Mais, plus largement, cette appréciation soulève la question de la conception que l’on se donne du mot-valise «intégration». Si l’on suit les opposants aux droits politiques, on se cantonnerait au simpliste énoncé suivant: Suisse = intégré; non Suisse = non intégré. C’est un peu court. Bon nombre de nos compatriotes, nés Suisses, vivent dans une marginalité sociétale et politique qui fait qu’ils n’ont jamais ouvert une enveloppe de vote de leur vie, n’ont jamais eu une opinion politique réelle ou alors tiennent des propos frontalement contraires aux valeurs constitutionnelles, n’ont peut-être jamais payé un franc d’impôt et, pour certains, ne parlent même pas la langue du canton. Or, tous ces gens, pour M. Alder et consorts, sont parfaitement intégrés, puisque Suisses. A l’inverse, l’enseignant qui forme nos enfants, le chirurgien qui sauve des vies, le travailleur de chantier qui bâtit nos maisons, la femme de ménage qui les tient propres, eux, non, ne sont pas intégrés, car ils ne sont pas Suisses.
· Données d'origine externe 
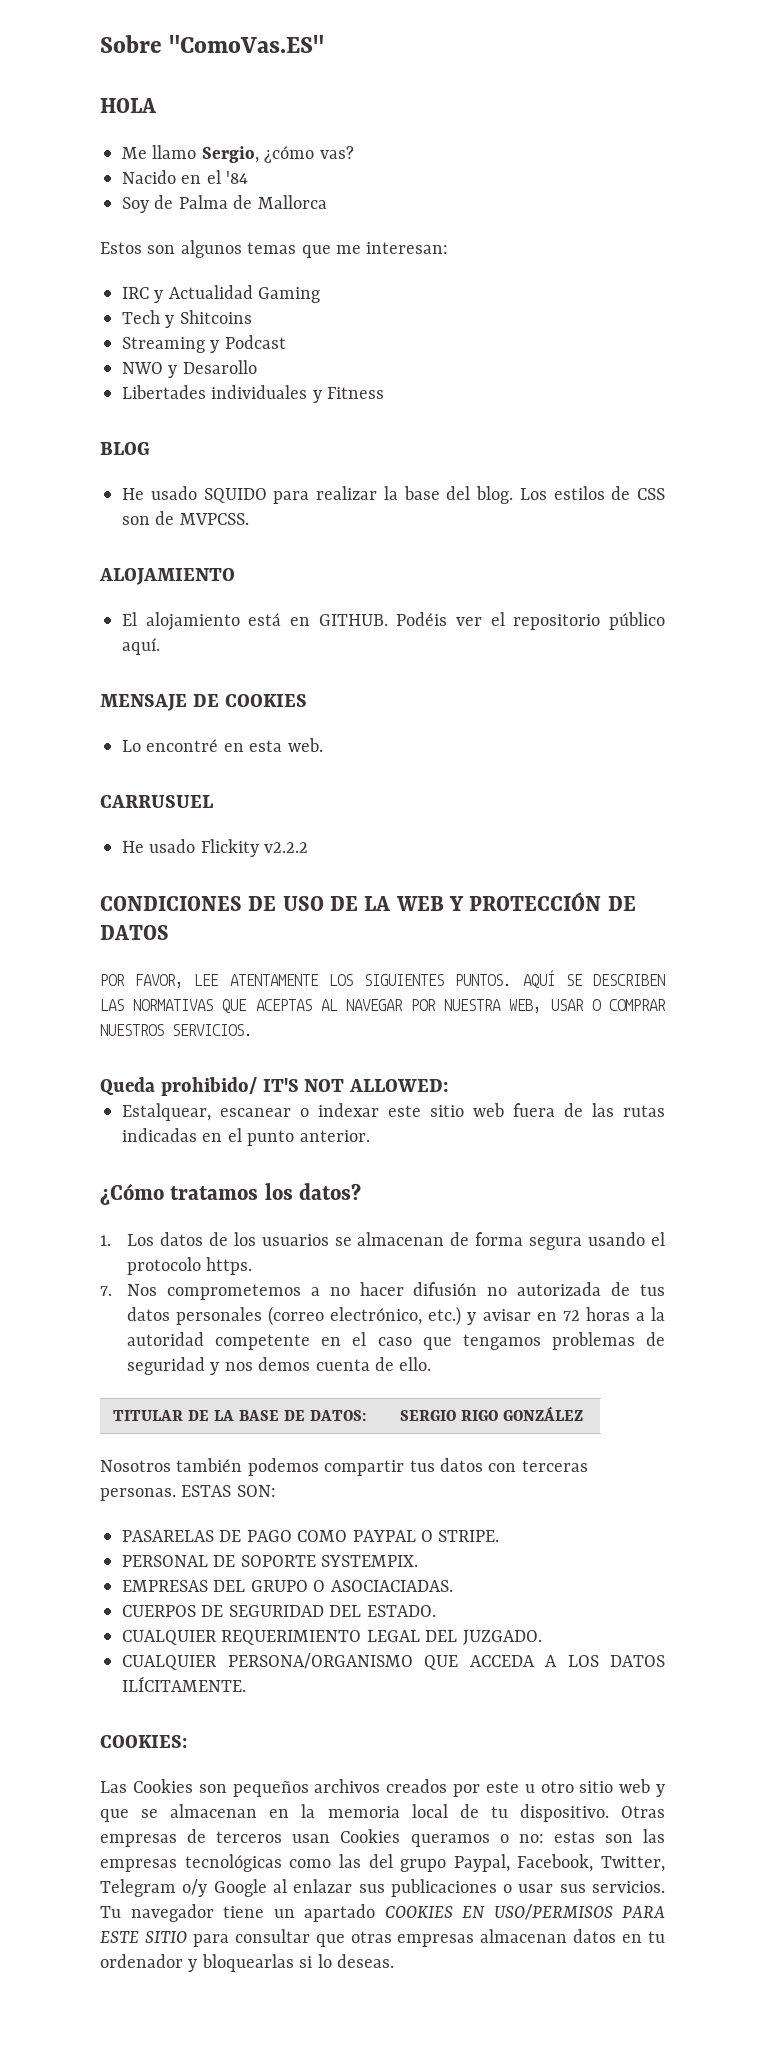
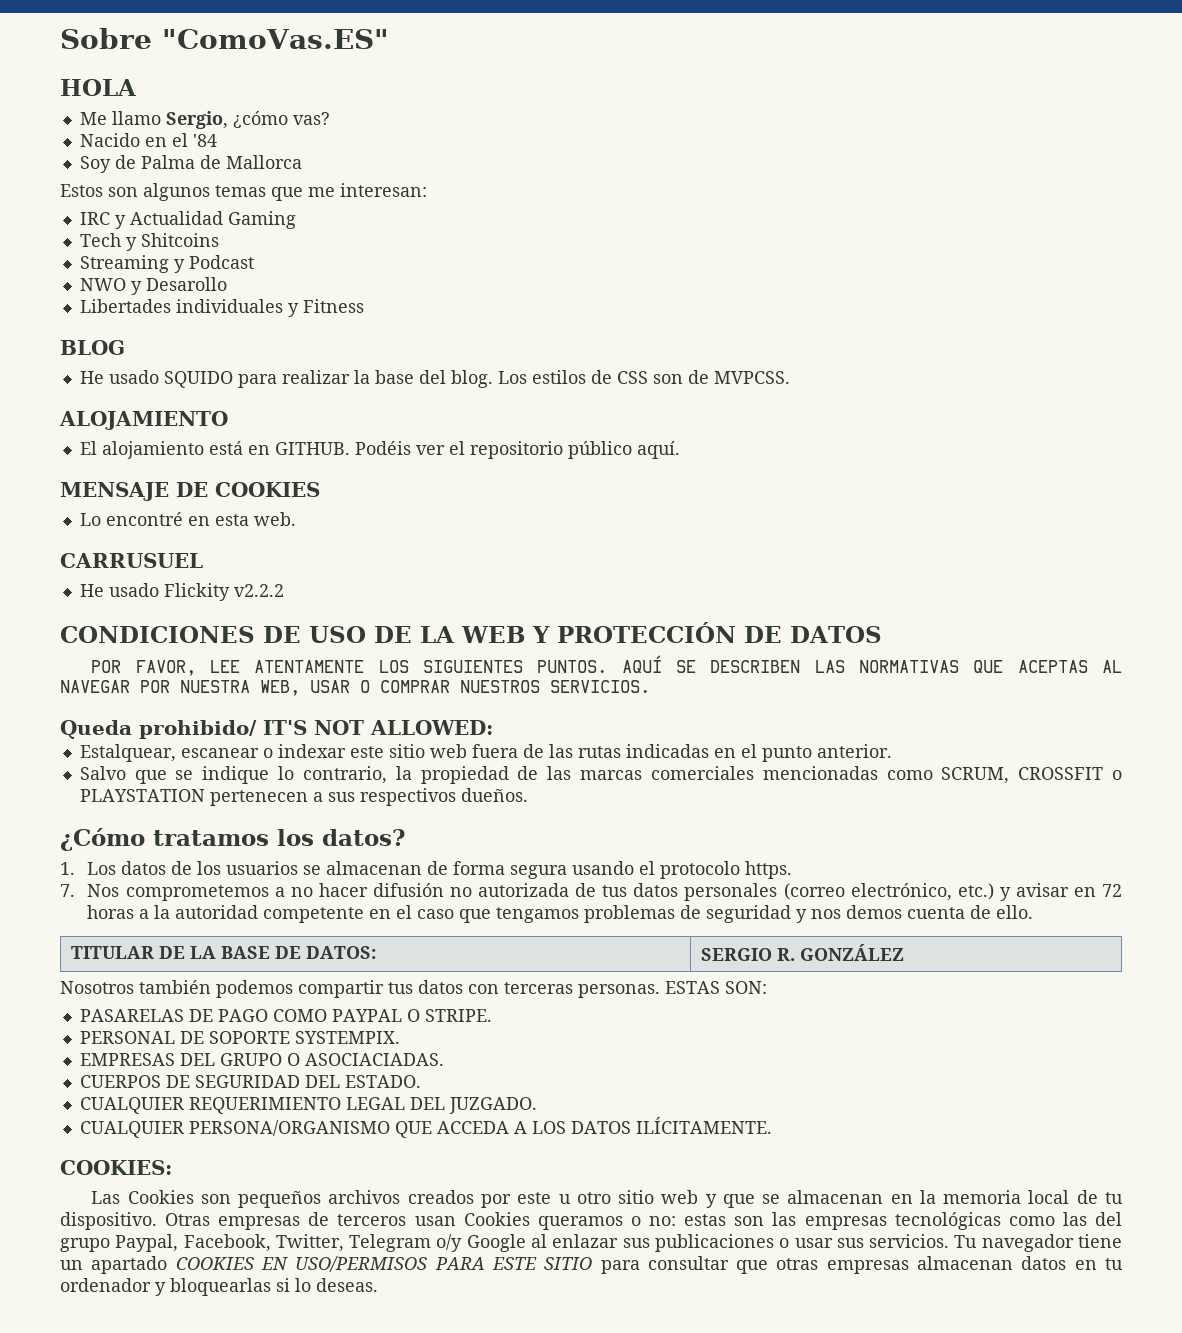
(370, 1136) none -> [79,766,1123,784] [79,788,528,806] // Salvo que se indique lo contrario, la propiedad de las marcas comerciales mencionadas como SCRUM, CROSSFIT o PLAYSTATION pertenecen a sus respectivos dueños.
[461,1410,499,1421] RIGO -> [776,948,795,961] R.

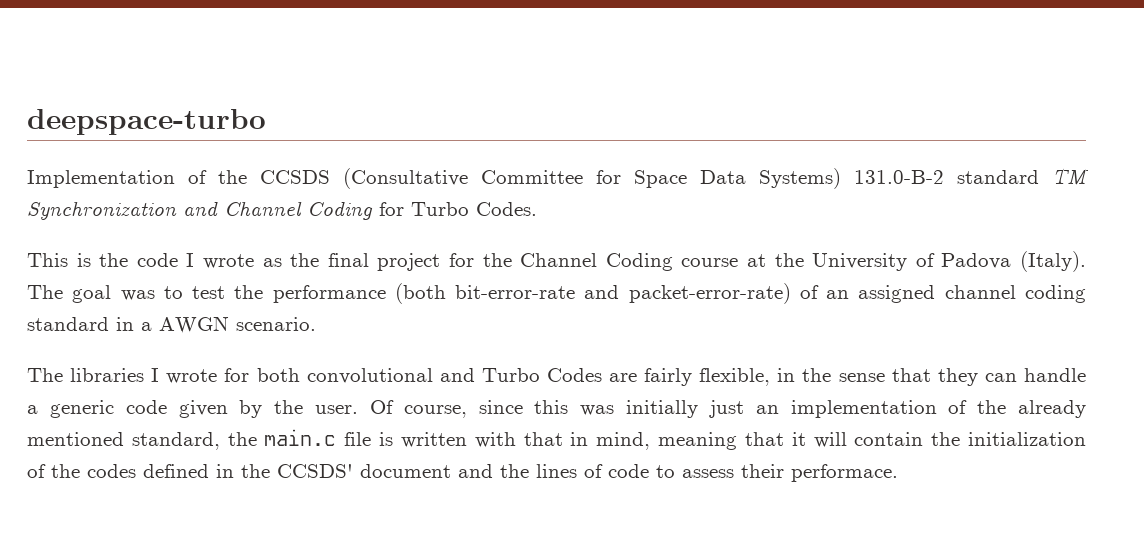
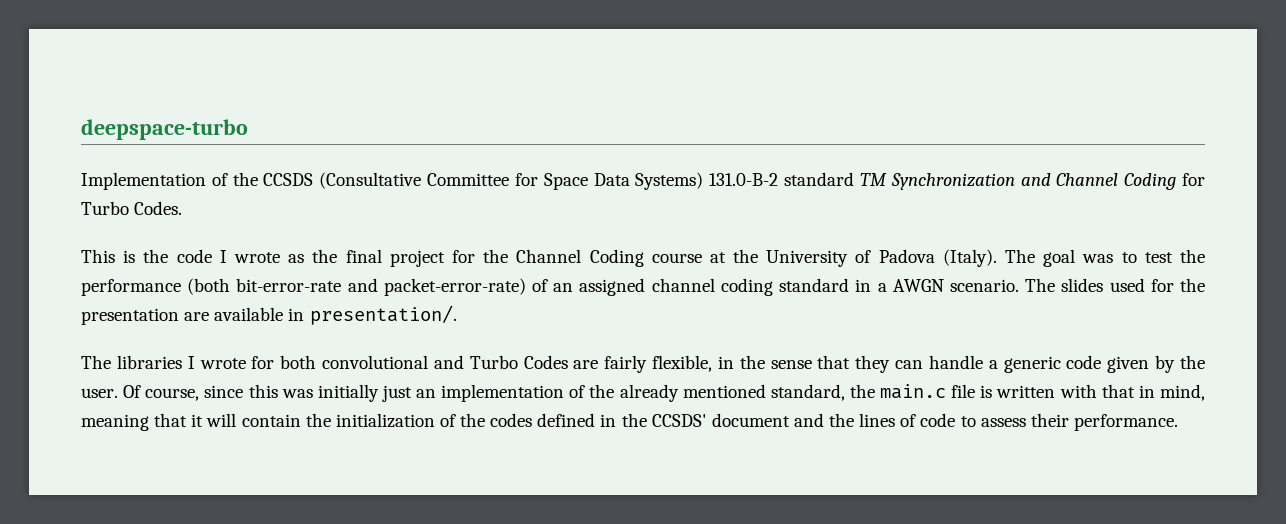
(316, 324) none -> [1025,278,1205,292] [81,305,457,325] The slides used for the presentation are available in presentation/.
[791,464,898,482] performace. -> [1073,414,1178,431] performance.

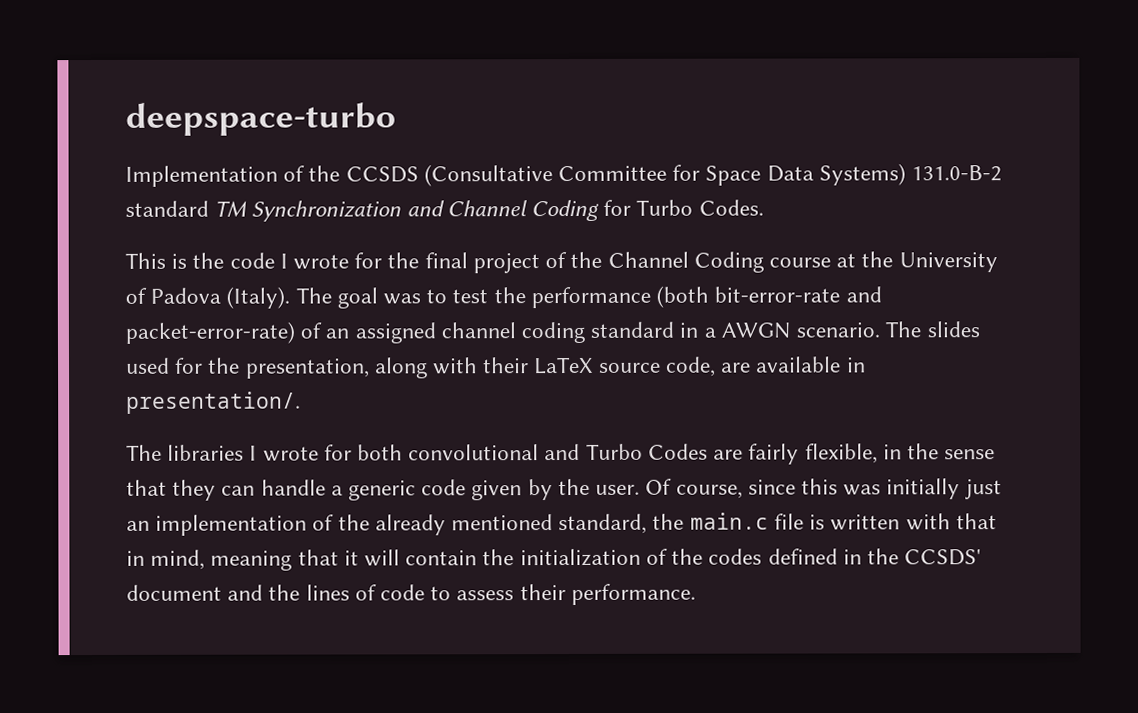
[288,254,305,263] as -> [354,252,383,269] for
[451,250,475,263] for -> [545,252,568,269] of
[81,308,179,325] presentation -> [245,356,716,379] presentation, along with their LaTeX source code,

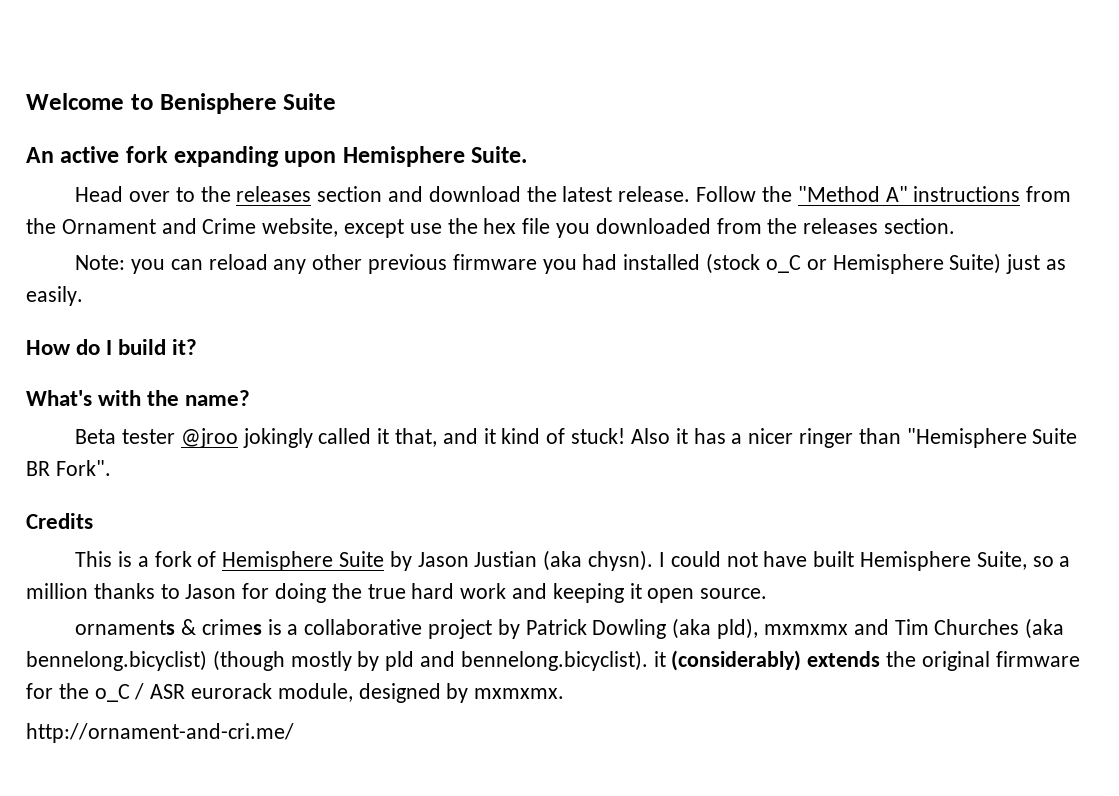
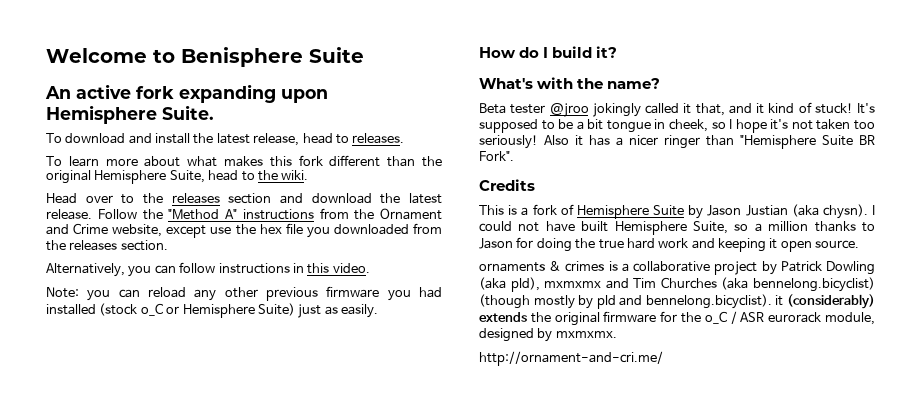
(528, 154) none -> [46,133,405,146] [46,155,442,167] [46,170,309,184] // To download and install the latest release, head to releases. // To learn more about what makes this fork different than the original Hemisphere Suite, head to the wiki.
(956, 226) none -> [46,262,370,277] // Alternatively, you can follow instructions in this video.
(626, 436) none -> [857,103,875,114] [479,119,875,133] [479,135,538,149] It's supposed to be a bit tongue in cheek, so I hope it's not taken too seriously!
Le passeport suisse n’est pas si courtisé que cela
Alors, me direz-vous, «ils n’ont qu’à se naturaliser, vu qu’ils sont intégrés». Oui, pour ma part, j’en conviens. Mais c’est un choix personnel. Et c’est là que le bât blesse, car il touche à notre orgueil national: le passeport suisse n’est pas si courtisé que cela. Avec un taux de naturalisation de 2,8%, la Suisse se situe bien en dessous de pays à immigration comparable, comme la Suède (5,8%) ou les Pays-Bas (4,1%). En Suisse, on aime accroire que tout le monde rêve d’être nous, mais la réalité brute des chiffres montre autre chose: la majorité des résidents étrangers apprécient de vivre en Helvétie, mais n’ont pas une adhésion identitaire suffisante pour requérir un tampon rouge à croix blanche sur leurs documents.